• **Data supplied**:
########
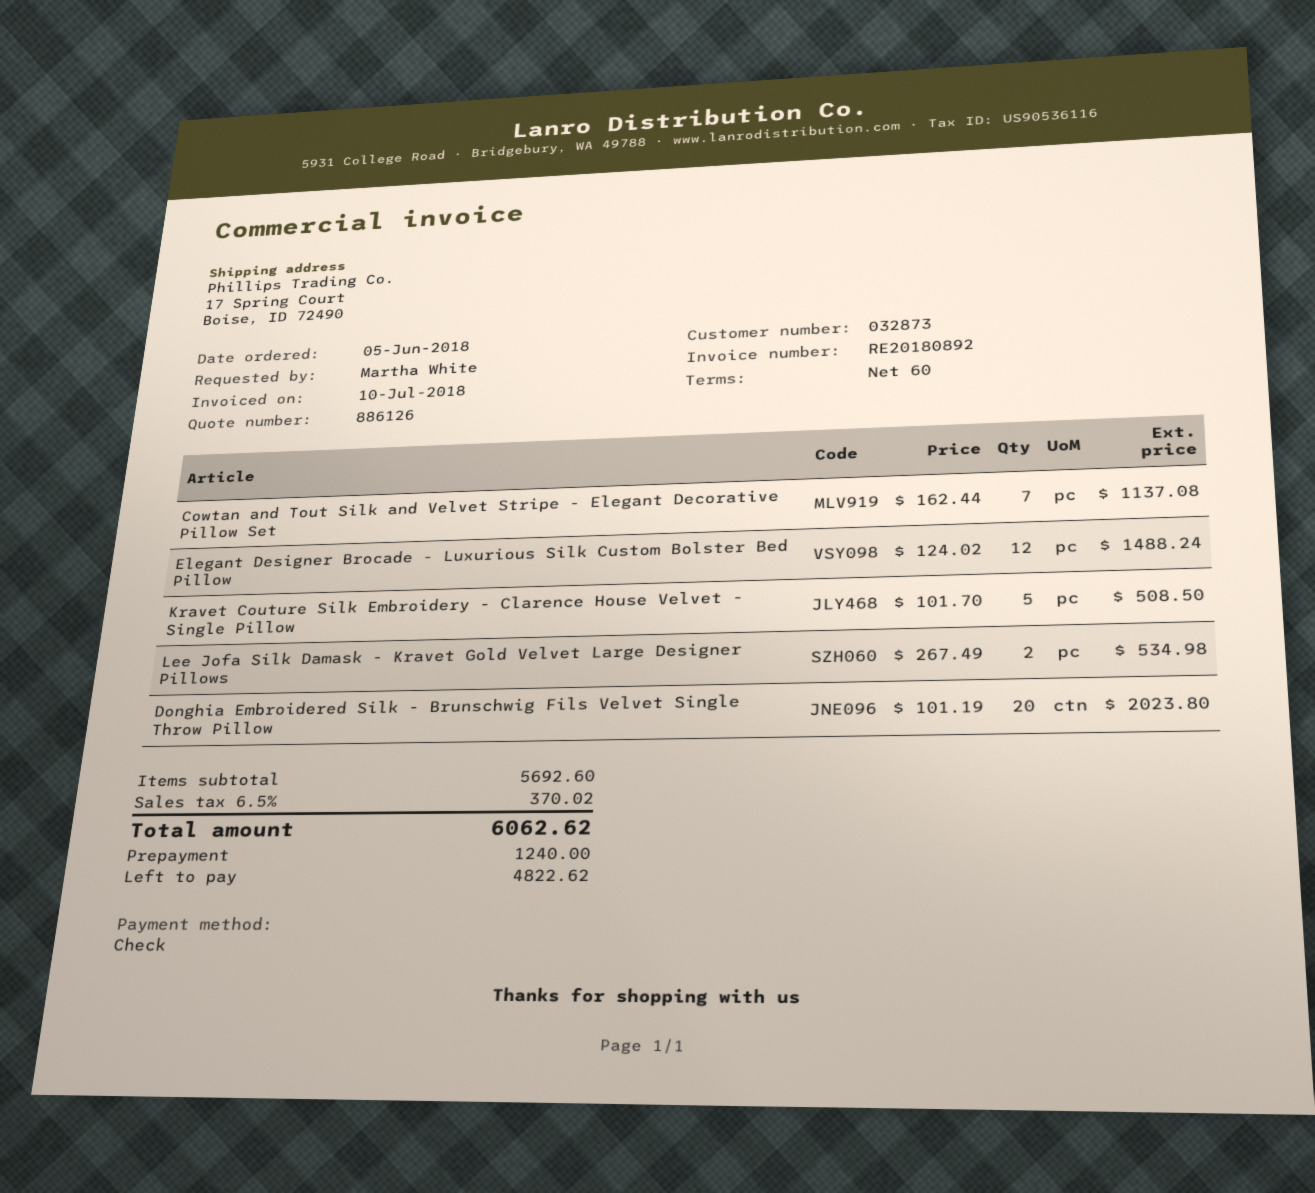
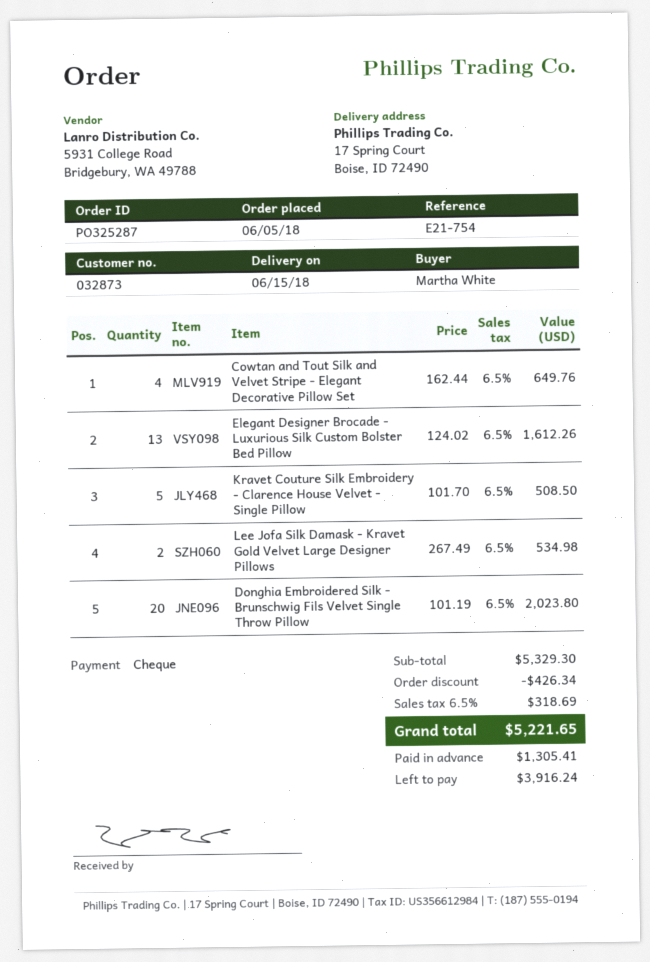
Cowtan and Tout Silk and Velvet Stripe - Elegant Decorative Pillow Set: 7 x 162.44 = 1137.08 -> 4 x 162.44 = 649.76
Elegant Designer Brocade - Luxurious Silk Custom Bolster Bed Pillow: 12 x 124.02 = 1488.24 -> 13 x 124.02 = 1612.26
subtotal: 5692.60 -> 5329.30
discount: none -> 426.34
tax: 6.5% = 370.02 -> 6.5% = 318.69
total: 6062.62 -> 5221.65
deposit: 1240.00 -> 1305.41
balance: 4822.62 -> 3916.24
########
• **What you will do**: Every line in the records above with the string "Silk" in it should be shown.

• **Completed task**:
Cowtan and Tout Silk and Velvet Stripe - Elegant Decorative Pillow Set: 7 x 162.44 = 1137.08 -> 4 x 162.44 = 649.76
Elegant Designer Brocade - Luxurious Silk Custom Bolster Bed Pillow: 12 x 124.02 = 1488.24 -> 13 x 124.02 = 1612.26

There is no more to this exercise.